The former political science major also discovered, through others' comments and his own observations, that no military or government vehicles had ever been seen in the affected areas.“It's sad that there was no government presence.”
At St. Bernard Parish, Smiddie encountered folks from the Slidell shelter, including his friend Lester, who enlisted volunteers' help in clearing debris and salvaging possessions from his house. Clad in blue suits, goggles, and breathing masks, the volunteers needed four hours to finish the job.“It was tough pulling out the refrigerator that had been spoiling for seven months,” says Smiddie,“and to see that Lester wanted to save some things but realized he couldn't, because they were too damaged.”

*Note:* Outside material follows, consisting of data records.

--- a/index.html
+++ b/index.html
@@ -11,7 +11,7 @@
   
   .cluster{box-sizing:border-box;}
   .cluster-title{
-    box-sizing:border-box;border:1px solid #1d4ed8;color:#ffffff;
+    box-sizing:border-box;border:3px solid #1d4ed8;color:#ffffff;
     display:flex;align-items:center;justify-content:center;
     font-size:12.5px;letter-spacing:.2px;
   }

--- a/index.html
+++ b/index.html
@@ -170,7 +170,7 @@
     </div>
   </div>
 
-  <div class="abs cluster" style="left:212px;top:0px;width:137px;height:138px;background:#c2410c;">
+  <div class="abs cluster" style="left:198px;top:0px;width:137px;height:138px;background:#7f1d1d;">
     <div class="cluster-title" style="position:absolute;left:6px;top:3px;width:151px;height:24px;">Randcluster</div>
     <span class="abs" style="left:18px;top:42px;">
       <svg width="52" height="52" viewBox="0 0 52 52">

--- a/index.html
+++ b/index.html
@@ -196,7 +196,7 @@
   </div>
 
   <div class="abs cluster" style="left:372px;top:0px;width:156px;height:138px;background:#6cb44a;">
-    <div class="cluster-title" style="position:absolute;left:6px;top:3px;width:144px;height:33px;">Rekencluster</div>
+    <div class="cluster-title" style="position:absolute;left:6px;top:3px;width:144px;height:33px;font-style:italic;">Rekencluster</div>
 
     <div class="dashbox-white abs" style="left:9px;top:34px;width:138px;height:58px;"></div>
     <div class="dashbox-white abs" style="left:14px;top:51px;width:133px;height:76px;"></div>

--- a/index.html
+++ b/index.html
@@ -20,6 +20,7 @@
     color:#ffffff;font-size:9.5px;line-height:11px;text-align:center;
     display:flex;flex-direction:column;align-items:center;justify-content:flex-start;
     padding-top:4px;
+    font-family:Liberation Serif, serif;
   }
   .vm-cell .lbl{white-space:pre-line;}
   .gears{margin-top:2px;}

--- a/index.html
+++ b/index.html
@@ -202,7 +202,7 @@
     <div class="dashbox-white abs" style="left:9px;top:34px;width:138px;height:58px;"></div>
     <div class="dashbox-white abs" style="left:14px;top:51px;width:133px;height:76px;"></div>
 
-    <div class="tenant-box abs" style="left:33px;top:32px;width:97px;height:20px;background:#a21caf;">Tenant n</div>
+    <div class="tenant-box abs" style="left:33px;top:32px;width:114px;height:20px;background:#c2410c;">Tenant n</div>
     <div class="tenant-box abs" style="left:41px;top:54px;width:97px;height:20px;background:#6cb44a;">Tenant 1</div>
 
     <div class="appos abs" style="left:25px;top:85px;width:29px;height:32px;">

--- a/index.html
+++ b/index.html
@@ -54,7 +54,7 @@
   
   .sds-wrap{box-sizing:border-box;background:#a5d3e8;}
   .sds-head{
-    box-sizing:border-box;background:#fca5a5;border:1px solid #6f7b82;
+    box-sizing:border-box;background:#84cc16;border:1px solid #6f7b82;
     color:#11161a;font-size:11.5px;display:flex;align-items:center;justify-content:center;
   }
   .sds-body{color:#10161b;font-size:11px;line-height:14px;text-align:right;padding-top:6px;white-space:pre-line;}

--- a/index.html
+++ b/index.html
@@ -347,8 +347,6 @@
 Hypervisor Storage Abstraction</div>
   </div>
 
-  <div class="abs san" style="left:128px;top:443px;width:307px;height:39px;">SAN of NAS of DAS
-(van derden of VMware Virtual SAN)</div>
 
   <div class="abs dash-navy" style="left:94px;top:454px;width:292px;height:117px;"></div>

Many of Lester's fellow Slidell evacuees had been transferred to a FEMA trailer park near the town, consisting of 400 white trucks in a gravel parking lot. There are no trees, parks, or playgrounds for the children.“The residents are happy to be with the people with whom they've bonded, but the quality of life is pretty awful,” says Smiddie.“There aren't any jobs opening up, and many of these people are uneducated, with no driver's licenses, and they're in an isolated area off a highway.”

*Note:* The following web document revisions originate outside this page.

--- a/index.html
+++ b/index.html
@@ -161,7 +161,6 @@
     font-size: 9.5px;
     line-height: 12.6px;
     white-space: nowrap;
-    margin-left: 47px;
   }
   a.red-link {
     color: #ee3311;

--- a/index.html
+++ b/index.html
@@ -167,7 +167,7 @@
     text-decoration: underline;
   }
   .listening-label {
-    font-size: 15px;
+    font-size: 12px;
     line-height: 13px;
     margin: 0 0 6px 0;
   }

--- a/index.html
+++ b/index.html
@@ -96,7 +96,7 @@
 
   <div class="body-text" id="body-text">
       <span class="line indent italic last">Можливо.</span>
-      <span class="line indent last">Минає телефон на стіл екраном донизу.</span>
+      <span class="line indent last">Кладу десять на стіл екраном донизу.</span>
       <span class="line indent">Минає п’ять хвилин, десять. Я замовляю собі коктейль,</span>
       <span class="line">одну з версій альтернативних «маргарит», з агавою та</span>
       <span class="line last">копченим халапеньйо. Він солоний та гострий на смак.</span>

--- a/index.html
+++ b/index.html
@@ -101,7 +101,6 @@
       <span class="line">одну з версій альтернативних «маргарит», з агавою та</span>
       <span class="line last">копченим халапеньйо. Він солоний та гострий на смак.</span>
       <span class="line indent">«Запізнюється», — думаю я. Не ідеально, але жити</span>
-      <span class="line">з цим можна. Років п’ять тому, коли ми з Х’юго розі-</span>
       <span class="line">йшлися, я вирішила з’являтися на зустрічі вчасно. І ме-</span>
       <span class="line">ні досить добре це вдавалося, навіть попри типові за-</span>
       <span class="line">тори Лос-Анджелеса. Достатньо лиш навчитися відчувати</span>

Despite the grim circumstances, the Louisianans awed Smiddie with their kindness and gratitude.“Lester wanted to personally thank us, so the night before we left he brought us 20 pounds of live crawfish to cook.” The volunteers and residents joined forces to whip up a Cajun feast of crawfish with ham, potatoes, corn, and Louisiana spices. Smiddie also learned the proper way to eat crawfish: break the tail, then suck the head.

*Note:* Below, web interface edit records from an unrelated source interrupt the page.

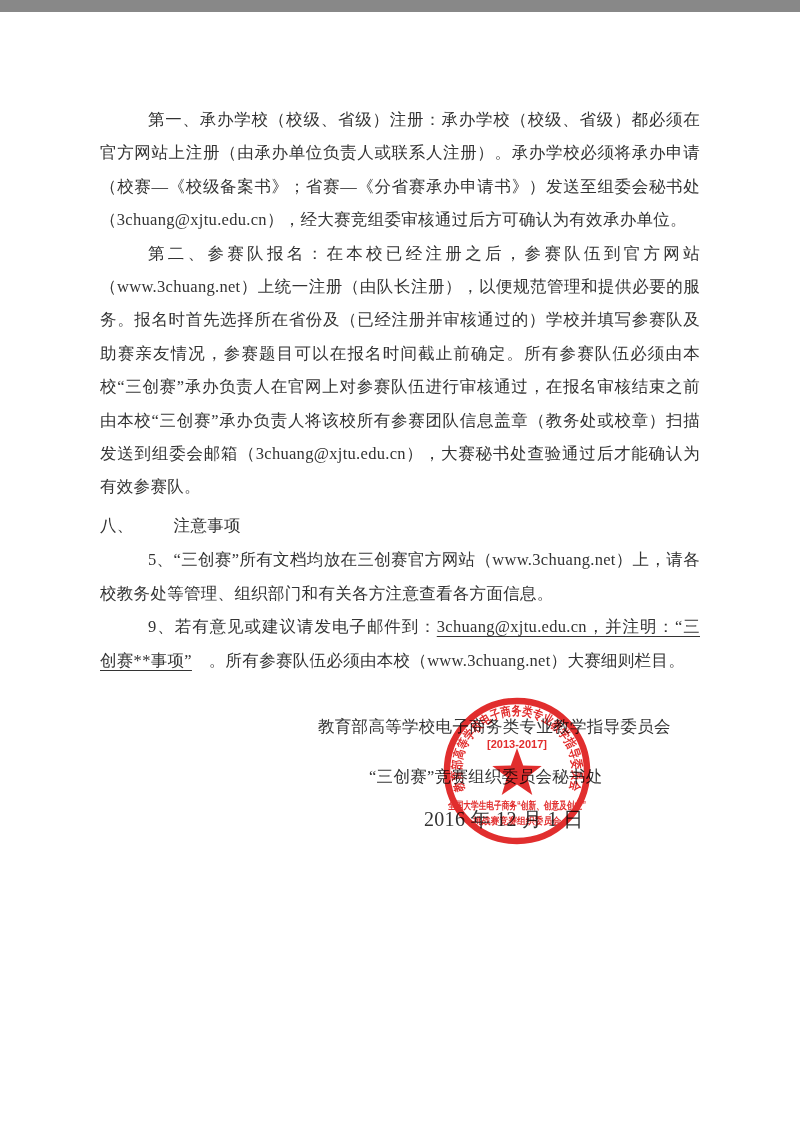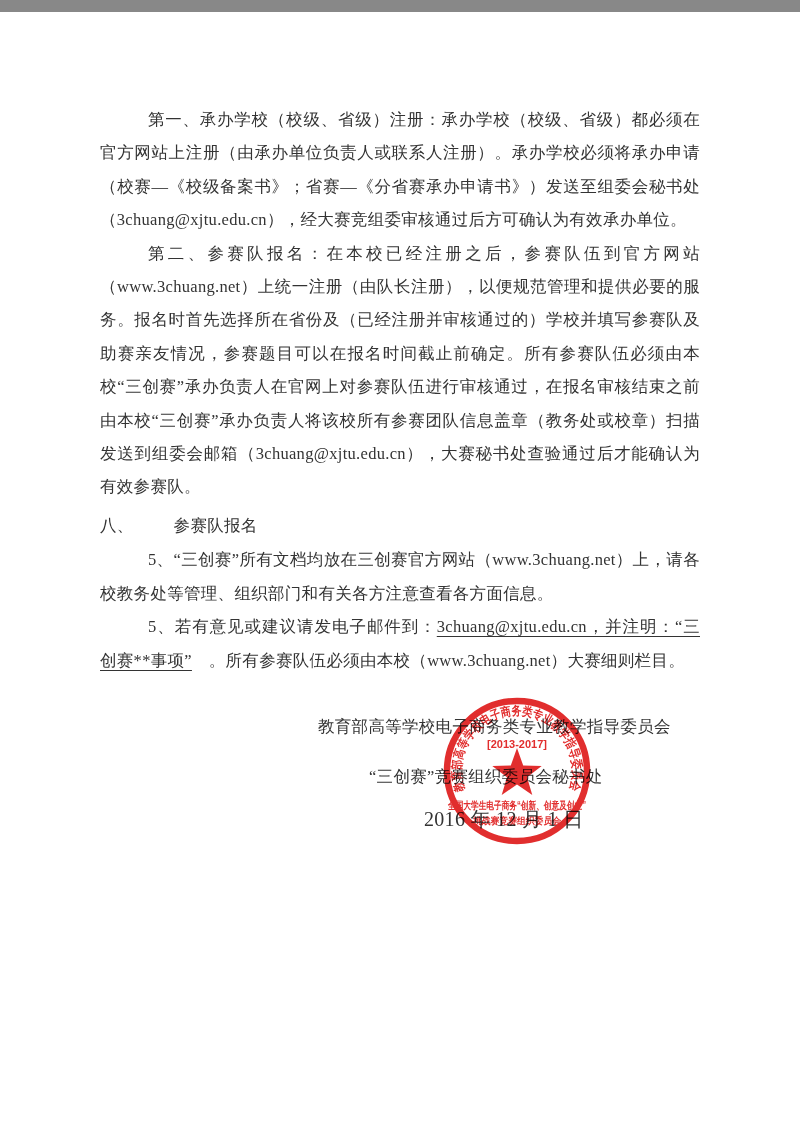--- a/index.html
+++ b/index.html
@@ -86,7 +86,7 @@
 
     <div class="section-heading">
       <span>八、</span>
-      <span>参赛队报名</span>
+      <span>注意事项</span>
     </div>
 
     <p>5、“三创赛”所有文档均放在三创赛官方网站（www.3chuang.net）上，请各校教务处等管理、组织部门和有关各方注意查看各方面信息。</p>

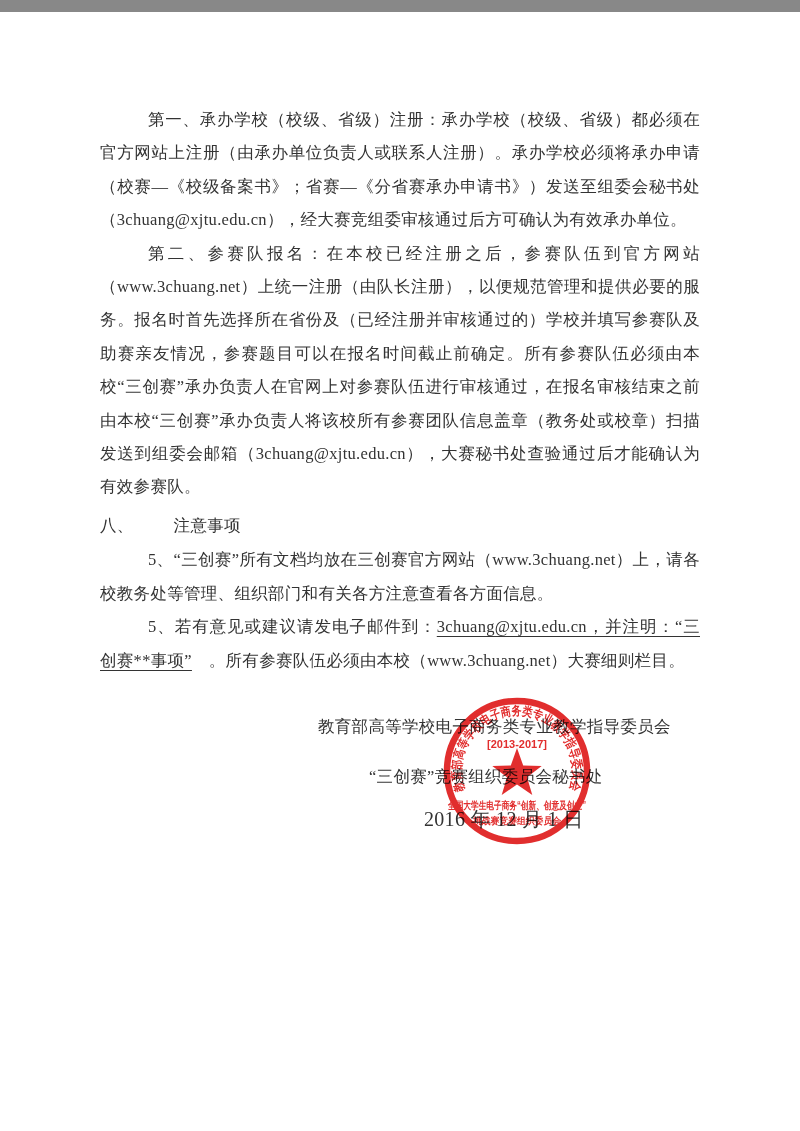--- a/index.html
+++ b/index.html
@@ -91,7 +91,7 @@
 
     <p>5、“三创赛”所有文档均放在三创赛官方网站（www.3chuang.net）上，请各校教务处等管理、组织部门和有关各方注意查看各方面信息。</p>
 
-    <p><span>5、若有意见或建议请发电子邮件到：</span><span class="uline">3chuang@xjtu.edu.cn，并注明：“三创赛**事项”</span><span>　。所有参赛队伍必须由本校（www.3chuang.net）大赛细则栏目。</span></p>
+    <p><span>9、若有意见或建议请发电子邮件到：</span><span class="uline">3chuang@xjtu.edu.cn，并注明：“三创赛**事项”</span><span>　。所有参赛队伍必须由本校（www.3chuang.net）大赛细则栏目。</span></p>
   </div>
 
   <div class="sig-line sig-org1">教育部高等学校电子商务类专业教学指导委员会</div>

Smiddie received substantial financial support for his March volunteer trip from several Haverford professors, including political science's Steve McGovern (Smiddie's senior thesis advisor) and general programs' Kaye Edwards, the most recent director of the Center for Peace and Global Citizenship. Their contributions helped purchase gas for the volunteers' van, supplies, food, and a few extras: A local 70-year-old man broke the window of his car (the only place where he could safely store his belongings) when his lawn mower dislodged a rock, so Smiddie and the other volunteers purchased a new window for him.
Smiddie remains in contact with the friends he made in both Slidell and New Orleans, all of whom are still attempting to reassemble their broken lives. Lester is from a neighborhood where houses must be lifted eight feet from the ground in order to be rebuilt; as he has no means of accomplishing this task, he stays with friends while the government decides whether or not to pay him and his neighbors for their properties. Another older couple from Slidell cannot return to their house because it has yet to be inspected by FEMA, due to a hole in the roof that caused Rita to flood the place.“They didn't realize they had to file again with FEMA,” says Smiddie.“There are so many people who don't understand the rules of the system or why it takes so long.”
Back in Ohio, Smiddie gives presentations about his New Orleans experience to AmeriCorps' financial supporters throughout the state. He hopes in the near future to return to Louisiana where, thanks to the connections he's made, he'll always have a couch on which to crash.“I've gone from being a volunteer to a friend,” he says.